**WORK TO BE COMPLETED**
Return the lines of the data below, from the one containing "-60,7 +60,7 @@" through the very last, exactly and with both ends included; no pictures.

**** MATERIAL FOR THE TASK ****

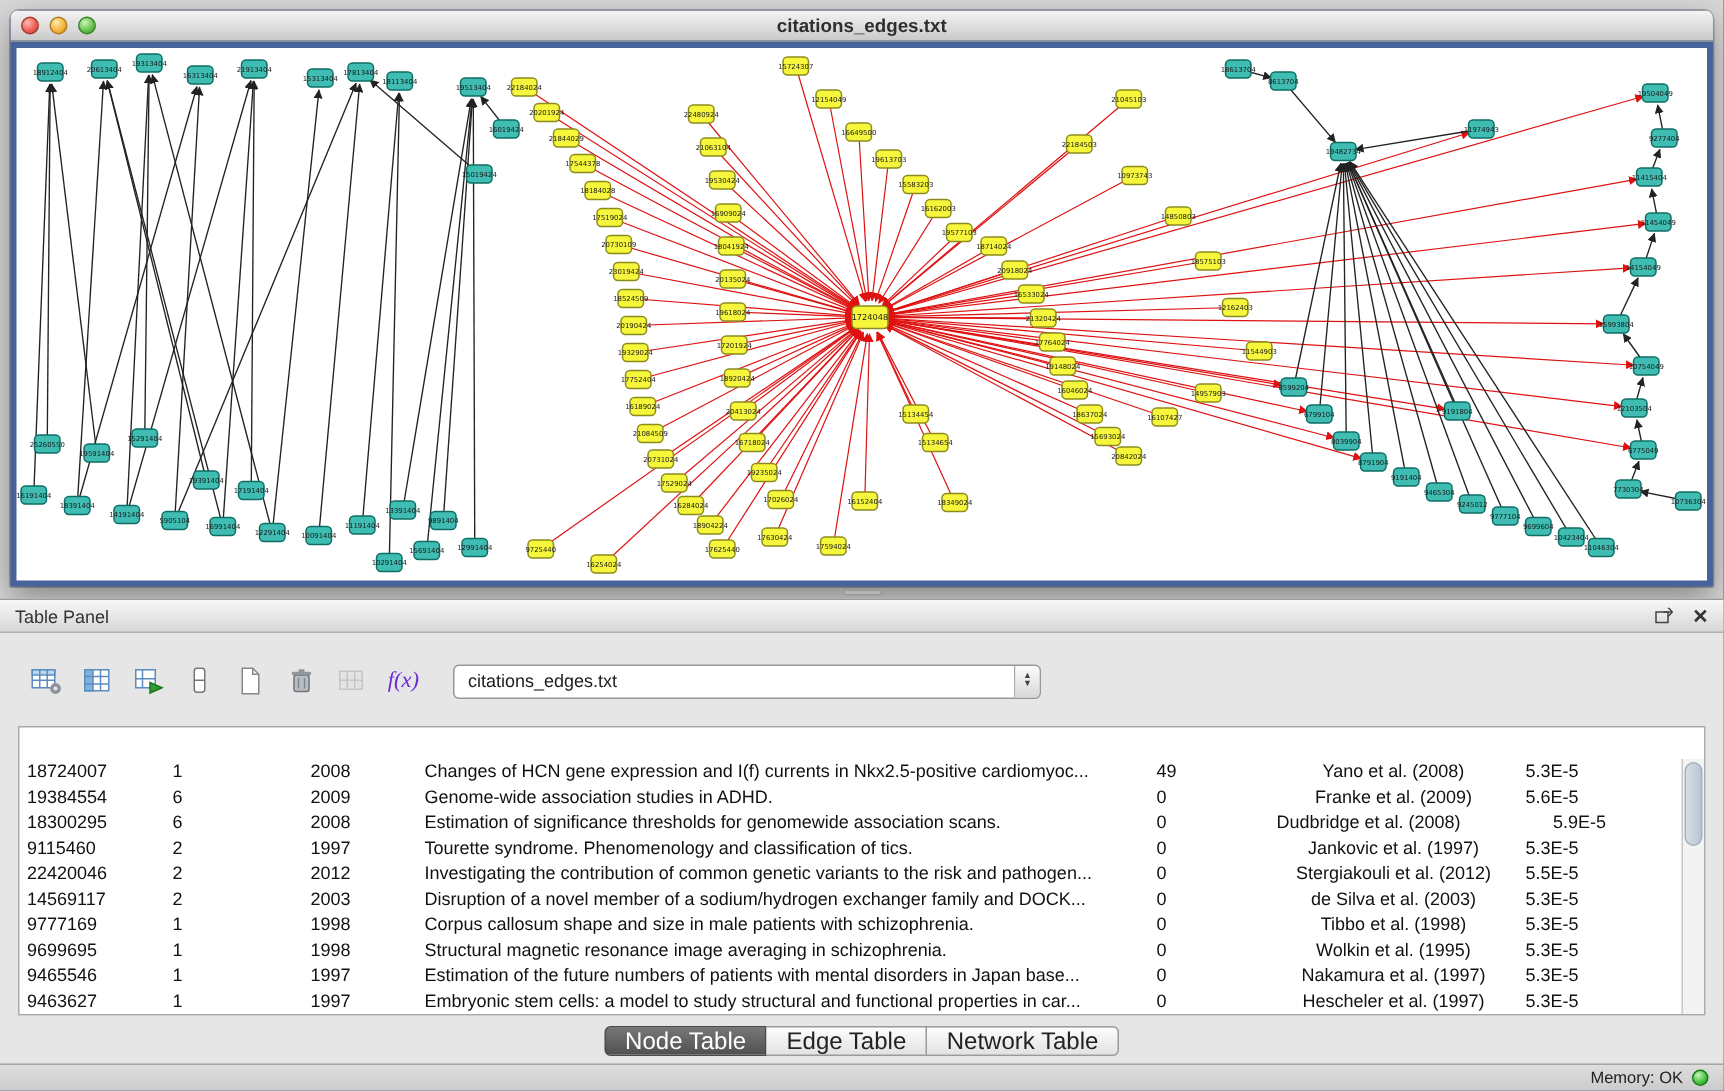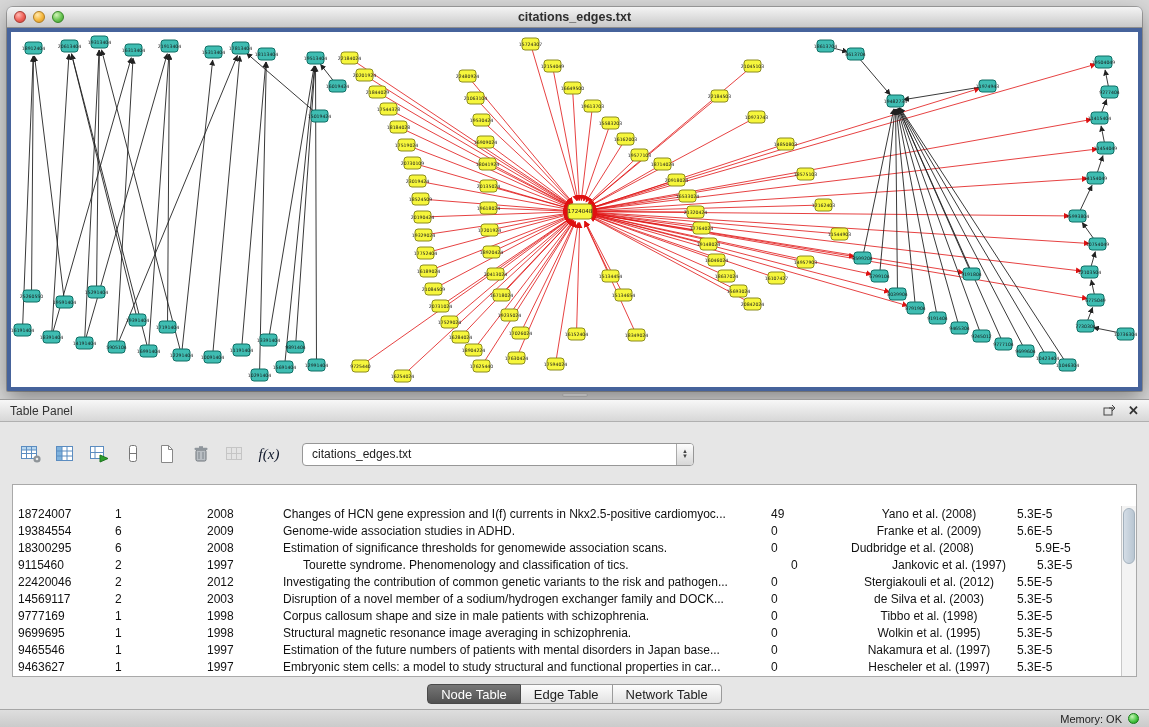--- a/index.html
+++ b/index.html
@@ -60,7 +60,7 @@
     background:transparent; border:none; margin-right:4px;
   }
   .tbtn.disabled{ opacity:.5; }
-  .fx{ font-family:"Liberation Serif", serif; font-style:italic; font-size:15px; color:#0f172a; }
+  .fx{ font-family:"Liberation Serif", serif; font-style:italic; font-size:15px; color:#6d28d9; }
   .combo{
     width:392px; height:23px; margin-left:14px;
     background:#fff; border:1px solid #979797; border-radius:4px;

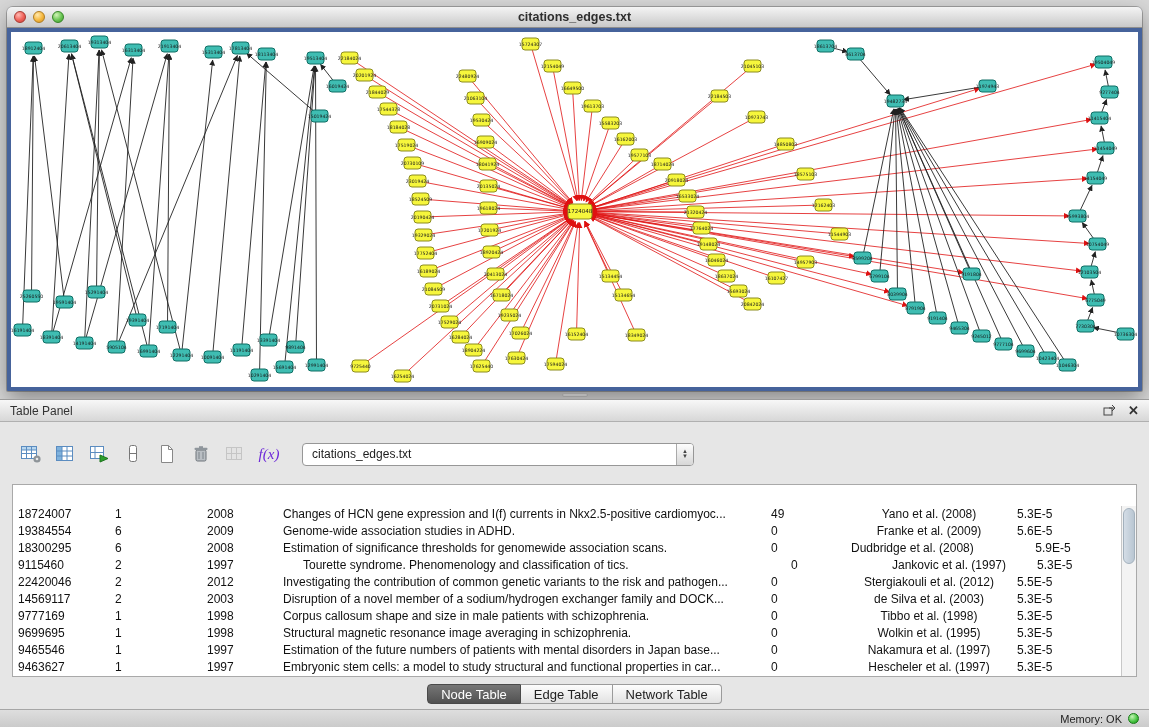--- a/index.html
+++ b/index.html
@@ -892,7 +892,7 @@
           <div class="td" style="width: 97px; text-align: left;">9115460</div>
           <div class="td" style="width: 92px; text-align: left;">2</div>
           <div class="td" style="width: 76px; text-align: left;">1997</div>
-          <div class="td" style="width: 488px; text-align: left; margin-left: 20px;">Tourette syndrome. Phenomenology and classification of tics.</div>
+          <div class="td" style="width: 488px; text-align: left;">Tourette syndrome. Phenomenology and classification of tics.</div>
           <div class="td" style="width: 80px; text-align: left;">0</div>
           <div class="td" style="width: 166px; text-align: center;">Jankovic et al. (1997)</div>
           <div class="td" style="width: 82px; text-align: left;">5.3E-5</div>

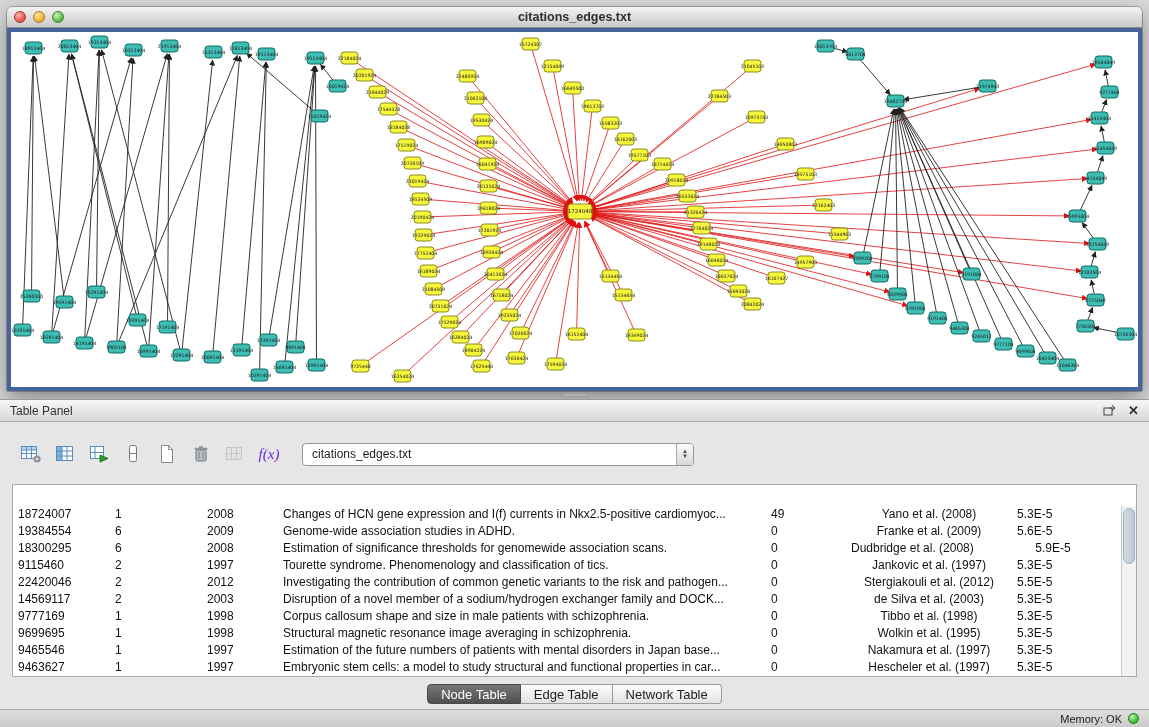--- a/index.html
+++ b/index.html
@@ -102,7 +102,7 @@
 
   .tabs{ display:flex; justify-content:center; margin-top:7px; }
   .tab{
-    height:20px; line-height:19px; padding:0 13px; font-size:13px; color:#222;
+    height:20px; line-height:19px; padding:0 13px; font-size:16px; color:#222;
     background:linear-gradient(#fdfdfd,#e2e2e2);
     border:1px solid #9b9b9b; border-left:none;
   }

****

**WRITTEN SOLUTION**
@@ -60,7 +60,7 @@
     background:transparent; border:none; margin-right:4px;
   }
   .tbtn.disabled{ opacity:.5; }
-  .fx{ font-family:"Liberation Serif", serif; font-style:italic; font-size:15px; color:#0f172a; }
+  .fx{ font-family:"Liberation Serif", serif; font-style:italic; font-size:15px; color:#6d28d9; }
   .combo{
     width:392px; height:23px; margin-left:14px;
     background:#fff; border:1px solid #979797; border-radius:4px;

--- a/index.html
+++ b/index.html
@@ -892,7 +892,7 @@
           <div class="td" style="width: 97px; text-align: left;">9115460</div>
           <div class="td" style="width: 92px; text-align: left;">2</div>
           <div class="td" style="width: 76px; text-align: left;">1997</div>
-          <div class="td" style="width: 488px; text-align: left; margin-left: 20px;">Tourette syndrome. Phenomenology and classification of tics.</div>
+          <div class="td" style="width: 488px; text-align: left;">Tourette syndrome. Phenomenology and classification of tics.</div>
           <div class="td" style="width: 80px; text-align: left;">0</div>
           <div class="td" style="width: 166px; text-align: center;">Jankovic et al. (1997)</div>
           <div class="td" style="width: 82px; text-align: left;">5.3E-5</div>

--- a/index.html
+++ b/index.html
@@ -102,7 +102,7 @@
 
   .tabs{ display:flex; justify-content:center; margin-top:7px; }
   .tab{
-    height:20px; line-height:19px; padding:0 13px; font-size:13px; color:#222;
+    height:20px; line-height:19px; padding:0 13px; font-size:16px; color:#222;
     background:linear-gradient(#fdfdfd,#e2e2e2);
     border:1px solid #9b9b9b; border-left:none;
   }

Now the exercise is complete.